Data sources such as simulations, sensor networks across many application domains generate large volumes of time-series data which exhibit characteristics that evolve over time. Visual data analysis methods can help us in exploring and understanding the underlying patterns present in time-series data but, due to their ever-increasing size, the visual data analysis process can become complex. Large data sets can be handled using data abstraction techniques by transforming the raw data into a simpler format while, at the same time, preserving significant features that are important for the user. When dealing with time-series data, abstraction techniques should also take into account the underlying temporal characteristics.  

This thesis focuses on different data abstraction and pattern identification methods particularly in the cases of large 1D time-series and 2D spatio-temporal time-series data which exhibit spatiotemporal discontinuity. Based on the dimensionality and characteristics of the data, this thesis proposes a variety of efficient data-adaptive and user-controlled data abstraction methods that transform the raw data into a symbol sequence. The transformation of raw time-series into a symbol sequence can act as input to different sequence analysis methods from data mining and machine learning communities to identify interesting patterns of user behavior.  

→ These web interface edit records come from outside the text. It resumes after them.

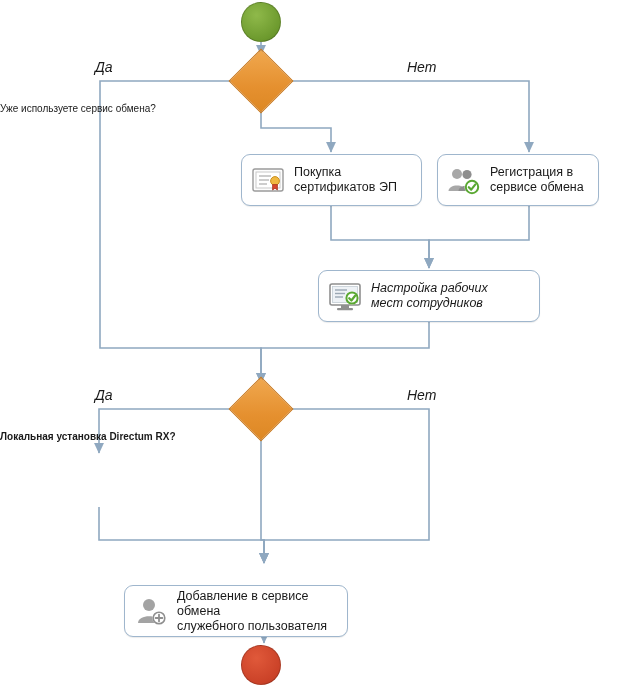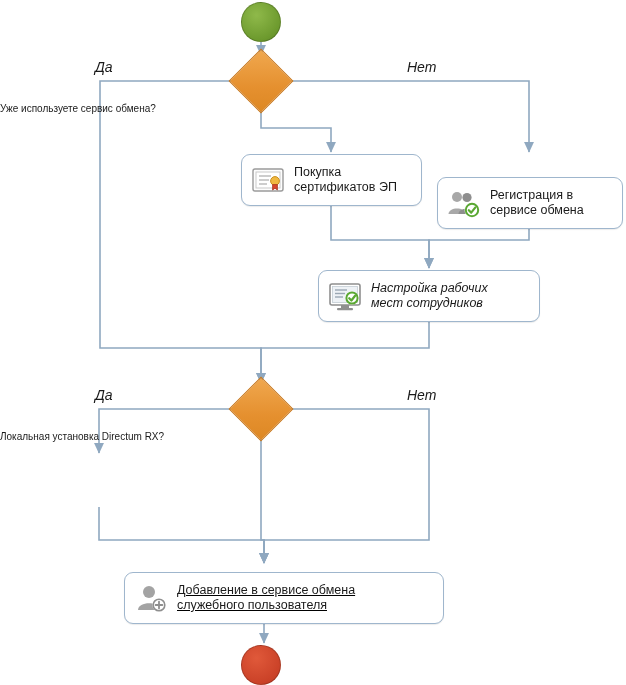--- a/index.html
+++ b/index.html
@@ -154,7 +154,7 @@
 сертификатов ЭП</span>
   </div>
 
-  <div class="node task" style="left:437px; top:154px; width:186px; height:52px;margin-top:23px;">
+  <div class="node task" style="left:437px; top:154px; width:162px; height:52px;">
     <span class="ico">
       <svg width="36" height="36" viewBox="0 0 36 36">
         <circle cx="11" cy="12" r="5" fill="#a8a8a8"></circle>

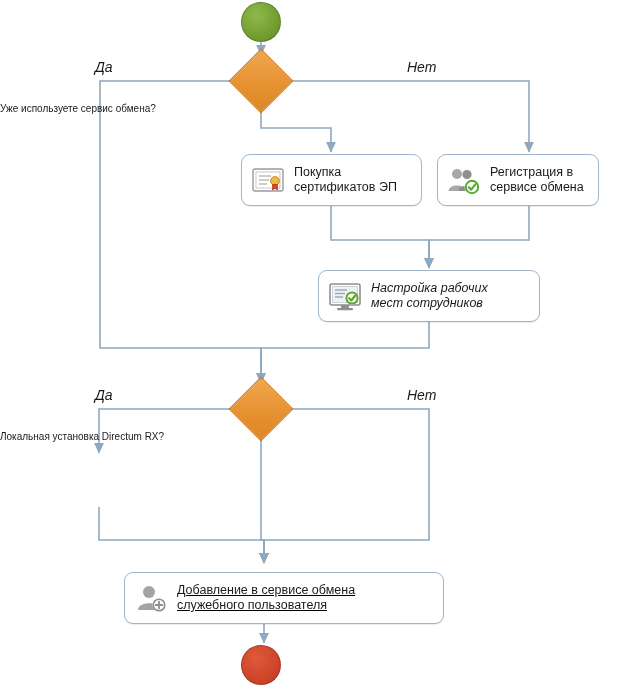--- a/index.html
+++ b/index.html
@@ -192,7 +192,7 @@
   <div class="node" style="left:237px; top:385px; width:48px; height:48px; display:flex; align-items:center; justify-content:center;">
     <div class="diamond"></div>
   </div>
-  <div class="q-label" style="left:0px; top:431px; width:522px;">Локальная установка Directum RX?</div>
+  <div class="q-label" style="left:0px; top:431px; width:522px;font-weight:bold;">Локальная установка Directum RX?</div>
 
   <div class="edge-label" style="left:95px; top:387px;">Да</div>
   <div class="edge-label" style="left:407px; top:387px;">Нет</div>

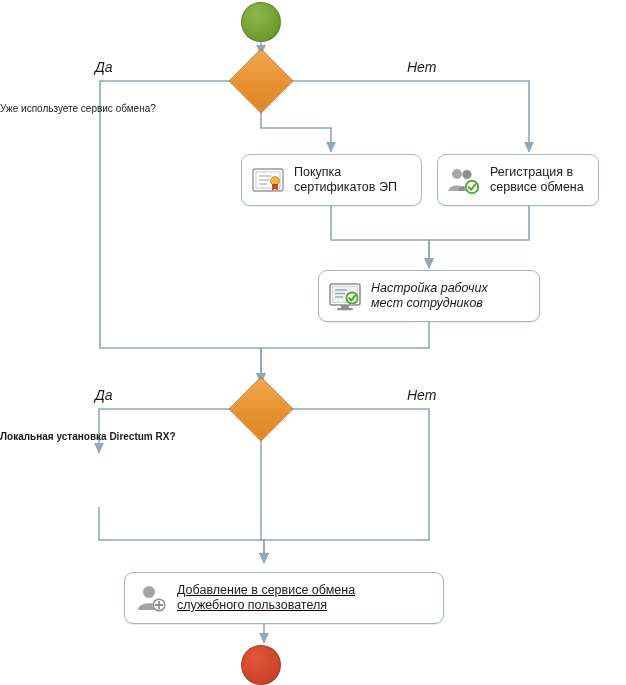--- a/index.html
+++ b/index.html
@@ -198,7 +198,7 @@
   <div class="edge-label" style="left:407px; top:387px;">Нет</div>
 
 
-  <div class="node task" style="left:124px; top:572px; width:320px; height:52px;text-decoration:underline;">
+  <div class="node task" style="left:124px; top:585px; width:224px; height:52px;">
     <span class="ico">
       <svg width="36" height="36" viewBox="0 0 36 36">
         <circle cx="16" cy="12" r="6" fill="#a3a3a3"></circle>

In the case of very long duration 1D time-series, locally adaptive and user-controlled data approximation methods were presented to simplify the data, while at the same time retaining the perceptually important features. The simplified data were converted into a symbol sequence and a sketch-based pattern identification was then used to identify patterns in the symbolic data using regular expression based pattern matching. The method was applied to financial time-series and patterns such as head-and-shoulders, double and triple-top patterns were identified using hand drawn sketches in an interactive manner. Through data smoothing, the data approximation step also enables visualization of inherent patterns in the time-series representation while at the same time retaining perceptually important points.  

Very long duration 2D spatio-temporal eye tracking data sets that exhibit spatio-temporal discontinuity was transformed into symbolic data using scalable clustering and hierarchical cluster merging processes, each of which can be parallelized. The raw data is transformed into a symbol sequence with each symbol representing a region of interest in the eye gaze data. The identified regions of interest can also be displayed in a Space-Time Cube (STC) that captures both the temporal and contextual information. Through interactive filtering, zooming and geometric transformation, the STC representation along with linked views enables interactive data exploration. Using different sequence analysis methods, the symbol sequences are analyzed further to identify temporal patterns in the data set. Data collected from air traffic control officers from the domain of Air traffic control were used as application examples to demonstrate the results.